(Brief) Return every line of the data below exactly, but do not include the images.

(Task inputs)
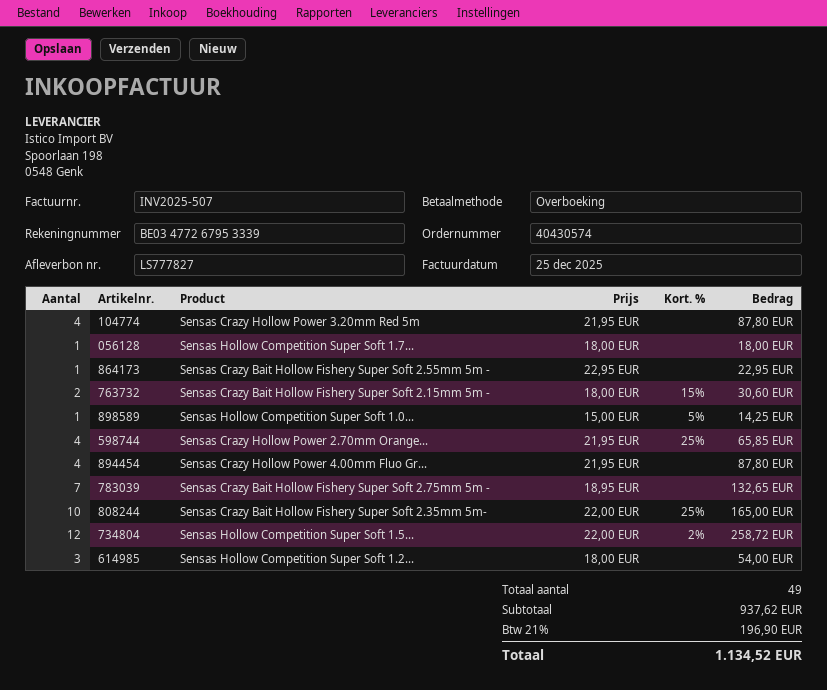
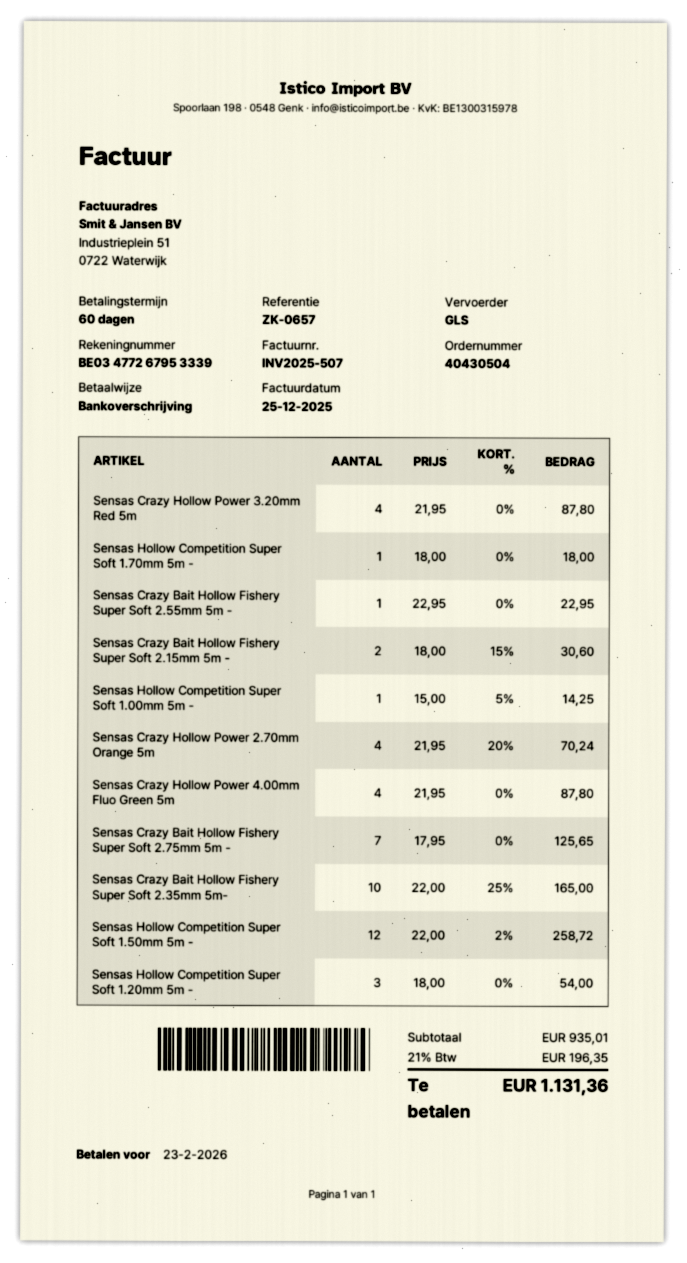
order number: 40430574 -> 40430504
Sensas Crazy Hollow Power 2.70mm Orange...: 4 x 21.95 - 25% = 65.85 -> 4 x 21.95 - 20% = 70.24
Sensas Crazy Bait Hollow Fishery Super Soft 2.75mm 5m -: 7 x 18.95 = 132.65 -> 7 x 17.95 = 125.65
subtotal: 937.62 -> 935.01
tax: 21% = 196.90 -> 21% = 196.35
total: 1134.52 -> 1131.36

(Task response)
order number: 40430574 -> 40430504
Sensas Crazy Hollow Power 2.70mm Orange...: 4 x 21.95 - 25% = 65.85 -> 4 x 21.95 - 20% = 70.24
Sensas Crazy Bait Hollow Fishery Super Soft 2.75mm 5m -: 7 x 18.95 = 132.65 -> 7 x 17.95 = 125.65
subtotal: 937.62 -> 935.01
tax: 21% = 196.90 -> 21% = 196.35
total: 1134.52 -> 1131.36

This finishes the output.